The bottom line is to use whatever works best in each circumstance, but I wouldn't discount shelf mounting because it might not be as bright. The headlights on my car are not as bright from 10' away as opposed to when I have my eyeball right up to it. Either way though, they're plenty bright and would surely burn my retina.


----------



## Jester (Oct 10, 2009)

kkj072146 said:


> At work, the conference rooms are ~12' in one, ~18' in another, and the large room has about 25'. They're interior rooms with doors, so they all can get *dark*. The distance (12' to 25') is very dramatic, and the 18' from either end is also significant.



Hey Kate,

Of the three different setups you have at your work (12', 18', and 25'), which one looks the best?

Tks in advance,

Jester


----------



## kkj072146 (Mar 31, 2010)

Jester said:


> Hey Kate,
> 
> Of the three different setups you have at your work (12', 18', and 25'), which one looks the best?
> 
> ...


That is an unqualified "it depends". :bigsmile:

My company works with media...recordings from events and classrooms. Lots of the content originates from SD sources, sometimes the quality of the video feed that we get it pretty marginal.

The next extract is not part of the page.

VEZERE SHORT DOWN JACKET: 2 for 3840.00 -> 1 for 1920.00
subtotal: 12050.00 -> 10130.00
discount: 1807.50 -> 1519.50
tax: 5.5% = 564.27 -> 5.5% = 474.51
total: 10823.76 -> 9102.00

When we are working with videos, then ANY of the rooms looks fine, but the people closest to the screen in the smallest room will notice a lot of graininess, whereas the largest room doesn't seem to suffer that quite as much (but still does, a bit).

However, for any sort of computer display, the Panny are wonderfully clear, but the detail is so small that it's hard to read in ANY of the rooms...we often end up expanding to 150%-200% so that everyone in the room can read.

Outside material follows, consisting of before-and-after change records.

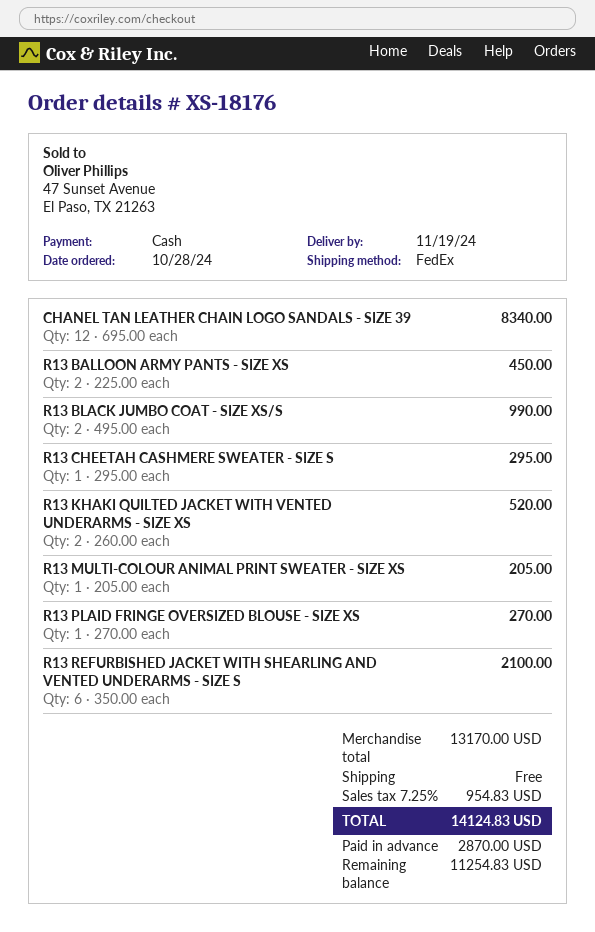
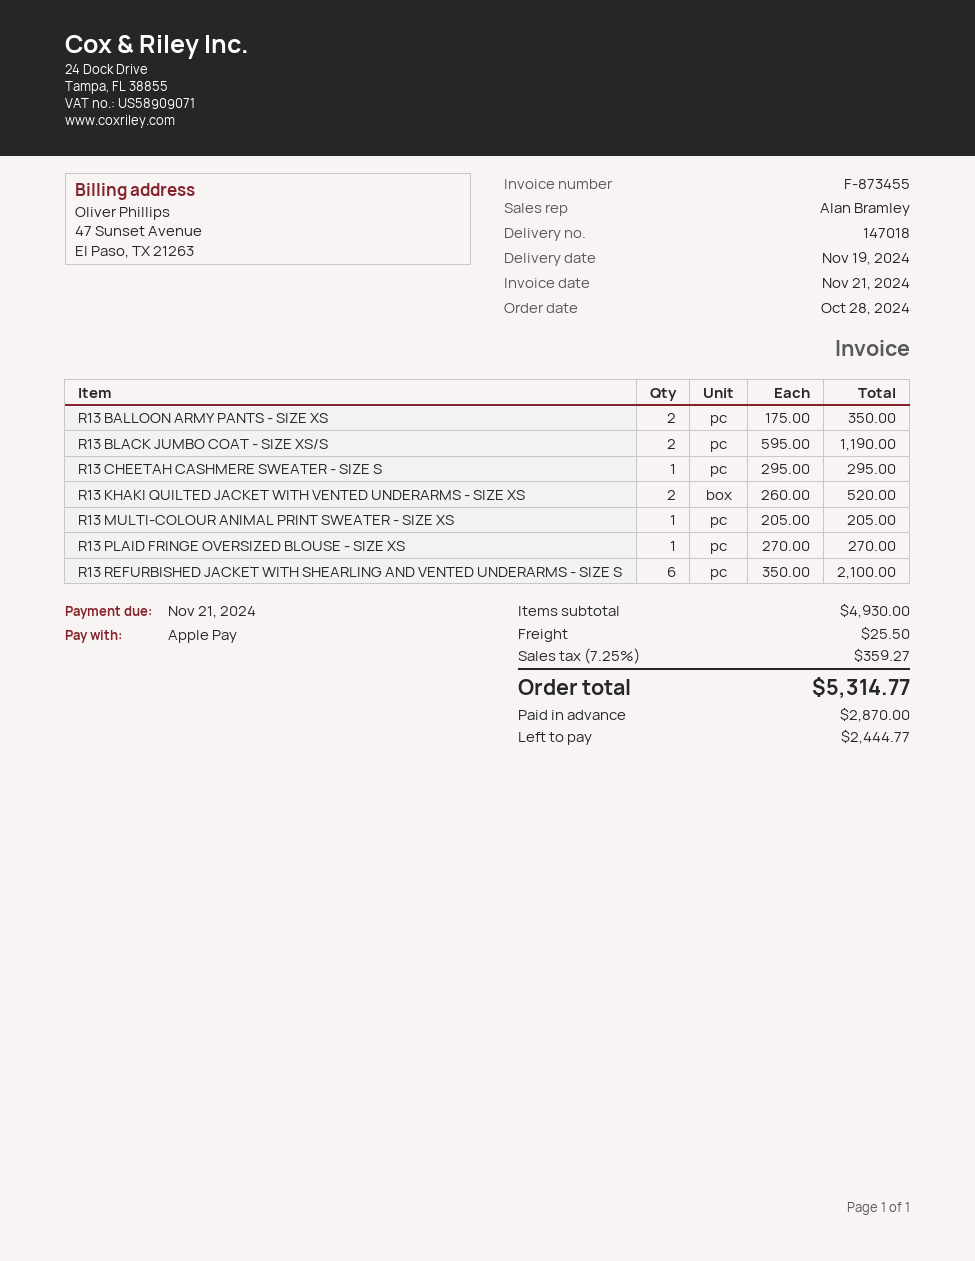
payment method: cash -> Apple Pay
CHANEL TAN LEATHER CHAIN LOGO SANDALS - SIZE 39: 12 x 695.00 = 8340.00 -> none
R13 BALLOON ARMY PANTS - SIZE XS: 2 x 225.00 = 450.00 -> 2 x 175.00 = 350.00
R13 BLACK JUMBO COAT - SIZE XS/S: 2 x 495.00 = 990.00 -> 2 x 595.00 = 1190.00
subtotal: 13170.00 -> 4930.00
shipping: 0.00 -> 25.50
tax: 7.25% = 954.83 -> 7.25% = 359.27
total: 14124.83 -> 5314.77
balance: 11254.83 -> 2444.77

Our boardroom uses another Panasonic projector...I don't recall which model right now...a big monster-sized high-lumen DLP-based one that's designed for large venues...it seems to handle text a bit more graciously than the PT-AE4000s, but it's also projecting on a much larger screen. (It's also ceiling mounted, and only ~12'-14' from the screen.)


----------



## Jester (Oct 10, 2009)

Hello again all. Just an update from Jester.

I recently received my Panasonic PT-AE4000U from Visual Apex. Their customer service was excellent. In addition, I finally ordered and received the "Everest Mount w/25-45" extension" from Perfectmounts in Ontario. Their customer service was also outstanding.

I was a little worried about ceiling mounting this projector in our theater because I was unsure what the ceiling joists looked like above the domed ceiling. I was afraid I was going to have to install additional wood for reinforcement. Luckily for me, at the exact place I needed to mount the ceiling bracket, I hit a full-length 2" x 8" (dead center) that the builders installed for just this purpose. The installation couldn't have went any smoother. 

Just as a quick input test, I ran downstairs and grabbed the PS3, popped in "Avatar" on Blu-ray, and was literally amazed! This projector is nothing short of awesome. The picture quality and features far exceeded my expectations. Set-up was effortless. Right now, I'm just projecting the image on a blank textured wall. Once I get the screen size exactly where I want it, I'll install the screen. 

These three companies are getting two big thumbs up from Jester:
*Panasonic *for creating such an incredible projector at an affordable price.
*Visual Apex* for outstanding customer service.
*Perfectmounts* for outstanding customer service and for creating the "Perfect Mount".​I could not be any more pleased. :T

Jester

P.S. I'd be glad to share any information I've gained during this experience.


----------



## sepman1 (May 6, 2010)

Jester - What was the final distance you mounted the projector at? how far down did you telescope it? I am in the process of buying the same projector and am looking to get a mount as well. Sounds like you are pretty happy with the purchase.


----------